As more and more people (camera buying "unwashed" public at large) get chances to look through the new, magic peephole into ever better EVFs there's no way, even with hundreds of thousands of pounds per square inch of resistance to change, that we'll ever get this particular Pandora's Box closed again.

It's only a matter of time before Canon (the Chrysler LeBaron of cameras makers) and Nikon (the self-proclaimed smartest guys in the room) come to grips with the accelerating shift in taste and the adaptation of superior (and cheaper to make) technology in cameras and start introducing EVFs in their regular lines. Not some bullshit line of cameras meant to be marketed into a niche in a half-assed sort of way.

Here's how it will happen: The next generation of entry level DSLRs from Nikon and Canon will both "feature" a new EVF viewing "experience." They'll keep their lens mounts the same and just eliminate the mirrors. Sony will help Nikon, at least, with PD-AF elements on the sensors and rank and file consumers will notice no perceivable hits on AF performance. But they will love the ability to pre-chimp. You already see it everywhere. Half the people with entry level cameras use them all the time in live view. They don't like to look into the finders because they can never predict how that image in the OVF will look after the cameras do their mysterious work.

Once the "feature" is rolled out to the base consumer a new marketing tactic will be to tout ever improving EVFs as market differentiators. "our EVF has 3 million dots." "our newest EVF has five million dots so you can count the silk threads in your ascot." "Our EVF responds to change at the speed of light." "With our EVF, combined with our 13th generation wi-fi, you can now watch all of your favorite TV shows through the finder, or click instantly to capture images.." 

The problem for everyone in the camera business is that Sony is just about to own the entire serious camera EVF market. Right now, today, they make three different full frame cameras, each with a great EVF, two with state of the art, 4K video performance. And they own a large part of what's left of the point and shoot marketing (RX100IV) and the bridge camera market (RX10ii) and the current highest end, high res advertising cameras, the A7R2.

If Nikon and Canon don't move now: today: immediately, to buy into what is a profound and seismic change in the way we all use our cameras then, in a few years, we won't even have the burden of having to choose between brands. At that point, if you are looking for a full frame camera it will be a Sony.

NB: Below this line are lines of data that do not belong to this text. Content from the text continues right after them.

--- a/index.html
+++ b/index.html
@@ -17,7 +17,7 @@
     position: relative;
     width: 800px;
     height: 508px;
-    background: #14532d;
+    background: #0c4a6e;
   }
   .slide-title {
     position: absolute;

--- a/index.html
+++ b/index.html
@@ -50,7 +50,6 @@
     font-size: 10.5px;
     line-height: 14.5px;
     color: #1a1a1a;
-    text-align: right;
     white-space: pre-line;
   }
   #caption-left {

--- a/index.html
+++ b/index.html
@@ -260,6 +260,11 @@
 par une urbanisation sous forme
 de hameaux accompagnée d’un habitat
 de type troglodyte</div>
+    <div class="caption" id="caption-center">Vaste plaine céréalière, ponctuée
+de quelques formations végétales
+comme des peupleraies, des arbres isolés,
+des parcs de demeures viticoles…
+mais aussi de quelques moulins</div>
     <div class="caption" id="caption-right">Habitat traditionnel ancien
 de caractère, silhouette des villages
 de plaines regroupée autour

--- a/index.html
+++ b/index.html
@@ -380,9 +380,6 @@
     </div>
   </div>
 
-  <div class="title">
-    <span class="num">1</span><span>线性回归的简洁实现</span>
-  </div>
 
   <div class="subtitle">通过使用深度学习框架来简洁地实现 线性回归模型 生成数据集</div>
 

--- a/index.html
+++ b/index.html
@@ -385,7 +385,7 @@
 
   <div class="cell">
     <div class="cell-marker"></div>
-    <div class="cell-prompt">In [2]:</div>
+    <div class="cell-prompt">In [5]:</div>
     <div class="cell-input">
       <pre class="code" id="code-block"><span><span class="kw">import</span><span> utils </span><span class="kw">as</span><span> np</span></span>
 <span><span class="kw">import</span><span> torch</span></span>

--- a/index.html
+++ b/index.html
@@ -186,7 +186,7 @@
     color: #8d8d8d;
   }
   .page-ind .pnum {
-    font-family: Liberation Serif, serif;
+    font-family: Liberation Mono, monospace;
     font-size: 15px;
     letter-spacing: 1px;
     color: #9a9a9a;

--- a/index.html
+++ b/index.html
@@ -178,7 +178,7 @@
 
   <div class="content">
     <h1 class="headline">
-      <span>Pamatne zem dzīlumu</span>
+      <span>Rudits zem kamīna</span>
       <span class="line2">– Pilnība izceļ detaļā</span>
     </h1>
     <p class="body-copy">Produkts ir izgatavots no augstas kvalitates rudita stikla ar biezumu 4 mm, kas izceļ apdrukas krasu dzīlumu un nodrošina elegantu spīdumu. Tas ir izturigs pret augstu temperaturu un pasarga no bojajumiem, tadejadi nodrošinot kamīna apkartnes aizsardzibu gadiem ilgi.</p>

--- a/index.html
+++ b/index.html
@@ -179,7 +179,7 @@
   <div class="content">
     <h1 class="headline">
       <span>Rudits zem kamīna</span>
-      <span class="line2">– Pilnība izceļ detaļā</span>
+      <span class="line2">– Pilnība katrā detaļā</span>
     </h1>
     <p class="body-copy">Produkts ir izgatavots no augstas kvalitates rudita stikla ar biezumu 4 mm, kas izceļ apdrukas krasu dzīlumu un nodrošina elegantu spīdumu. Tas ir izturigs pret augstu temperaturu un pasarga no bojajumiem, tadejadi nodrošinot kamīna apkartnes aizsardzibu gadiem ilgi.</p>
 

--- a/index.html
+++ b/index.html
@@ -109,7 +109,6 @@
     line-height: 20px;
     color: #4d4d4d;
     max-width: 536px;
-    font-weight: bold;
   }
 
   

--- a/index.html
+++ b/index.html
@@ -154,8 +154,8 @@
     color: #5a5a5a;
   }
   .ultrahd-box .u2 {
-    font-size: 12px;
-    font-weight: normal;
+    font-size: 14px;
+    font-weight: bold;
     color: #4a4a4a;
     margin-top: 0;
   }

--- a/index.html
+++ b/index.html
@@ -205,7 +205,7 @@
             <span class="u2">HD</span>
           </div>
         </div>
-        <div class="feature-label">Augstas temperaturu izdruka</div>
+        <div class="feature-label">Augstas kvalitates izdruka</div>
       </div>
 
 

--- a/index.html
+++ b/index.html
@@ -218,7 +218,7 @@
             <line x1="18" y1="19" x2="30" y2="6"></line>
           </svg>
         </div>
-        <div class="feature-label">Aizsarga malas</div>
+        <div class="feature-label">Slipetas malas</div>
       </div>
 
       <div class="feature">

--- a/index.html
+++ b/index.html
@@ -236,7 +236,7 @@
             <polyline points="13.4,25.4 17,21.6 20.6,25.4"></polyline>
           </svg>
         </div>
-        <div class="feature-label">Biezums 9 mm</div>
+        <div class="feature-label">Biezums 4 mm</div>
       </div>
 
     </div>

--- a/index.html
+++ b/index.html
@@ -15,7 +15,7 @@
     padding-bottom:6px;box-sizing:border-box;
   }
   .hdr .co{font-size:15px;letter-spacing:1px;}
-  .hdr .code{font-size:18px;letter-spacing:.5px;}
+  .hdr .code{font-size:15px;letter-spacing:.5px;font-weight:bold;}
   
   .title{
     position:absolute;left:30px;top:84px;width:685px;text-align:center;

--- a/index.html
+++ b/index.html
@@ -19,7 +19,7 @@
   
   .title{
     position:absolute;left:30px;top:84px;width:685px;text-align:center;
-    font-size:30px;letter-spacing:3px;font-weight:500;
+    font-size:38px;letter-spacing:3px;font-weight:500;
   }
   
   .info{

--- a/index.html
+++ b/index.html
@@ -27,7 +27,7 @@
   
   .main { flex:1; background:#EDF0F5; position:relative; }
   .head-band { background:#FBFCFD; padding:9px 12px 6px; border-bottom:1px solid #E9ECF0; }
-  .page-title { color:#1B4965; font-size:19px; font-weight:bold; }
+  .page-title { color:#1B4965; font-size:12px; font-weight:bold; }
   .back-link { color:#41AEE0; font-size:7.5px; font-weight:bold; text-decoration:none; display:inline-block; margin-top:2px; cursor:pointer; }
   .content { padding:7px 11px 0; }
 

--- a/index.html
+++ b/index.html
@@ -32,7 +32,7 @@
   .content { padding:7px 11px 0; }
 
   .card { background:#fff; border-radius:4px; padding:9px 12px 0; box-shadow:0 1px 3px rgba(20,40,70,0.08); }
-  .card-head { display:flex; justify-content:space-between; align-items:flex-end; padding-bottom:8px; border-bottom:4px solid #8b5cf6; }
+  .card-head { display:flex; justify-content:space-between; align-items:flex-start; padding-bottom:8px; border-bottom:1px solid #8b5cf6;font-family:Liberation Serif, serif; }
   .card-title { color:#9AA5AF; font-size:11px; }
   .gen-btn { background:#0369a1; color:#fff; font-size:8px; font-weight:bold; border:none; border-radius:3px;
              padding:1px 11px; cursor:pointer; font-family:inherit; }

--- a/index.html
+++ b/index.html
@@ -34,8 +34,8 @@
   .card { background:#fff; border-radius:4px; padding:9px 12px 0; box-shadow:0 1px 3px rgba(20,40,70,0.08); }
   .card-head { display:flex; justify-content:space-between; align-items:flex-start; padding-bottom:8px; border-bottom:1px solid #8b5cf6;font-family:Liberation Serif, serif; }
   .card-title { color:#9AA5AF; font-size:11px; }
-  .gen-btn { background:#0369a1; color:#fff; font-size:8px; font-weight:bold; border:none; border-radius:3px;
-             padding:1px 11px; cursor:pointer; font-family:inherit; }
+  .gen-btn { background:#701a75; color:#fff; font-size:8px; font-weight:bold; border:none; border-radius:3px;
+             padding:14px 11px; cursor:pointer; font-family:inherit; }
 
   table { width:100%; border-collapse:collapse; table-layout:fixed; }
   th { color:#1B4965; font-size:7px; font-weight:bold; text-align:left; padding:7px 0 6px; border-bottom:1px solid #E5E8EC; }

I have resisted so far. I don't like the sound of the shutter in the one body that seems cost effective and interesting to a portrait photographer (the A7II). I don't like the battery situation in the one camera definitely aimed at those who want to produce video (the A7S2) and I'm not interested in spending the extra cash for the high res model in the line up. Not when what I have still works. I am, after all, in that cohort of users who did have to learn the hard way.

Interesting data points for me were: the observation of so many Sony A7 series users at SXSW when the years before they were almost non-existent. Also interesting to me that my local camera store contact tells me that people (with money and expertise) are switching to the mirrorless Sony product from their traditional tools at an ever increasing rate. 2 to 1 or 3 to 1 over the traditionals...

I'm not (yet) a Sony fanboy. I felt a bit burned by their defecto abandonment of the translucent mirror series of cameras (a77, a99). They keep that system lingering on life support. I am sure they intend to pull a "Samsung" on the line but they seem to be doing it through a long campaign of attrition and the hopes that the market in general is so camera ADHD that everyone will have switched away to other cameras before they have to actively pull the plug and deal with the marketing fall out. I'm pretty sure Samsung has contaminated their camera marketing topsoil for at least a generation....Not an event lost on Sony's marketers.

I'm writing this more or less to strongly suggest to Nikon (and Canon) that the EVF will be the make it or break it feature for them going forward and that the time for reckless caution is past. I'd like that next D8X0 to have a beautiful and enormous EVF. Hell, if it makes focusing and exposure assessment that much better which user in their right mind would resist?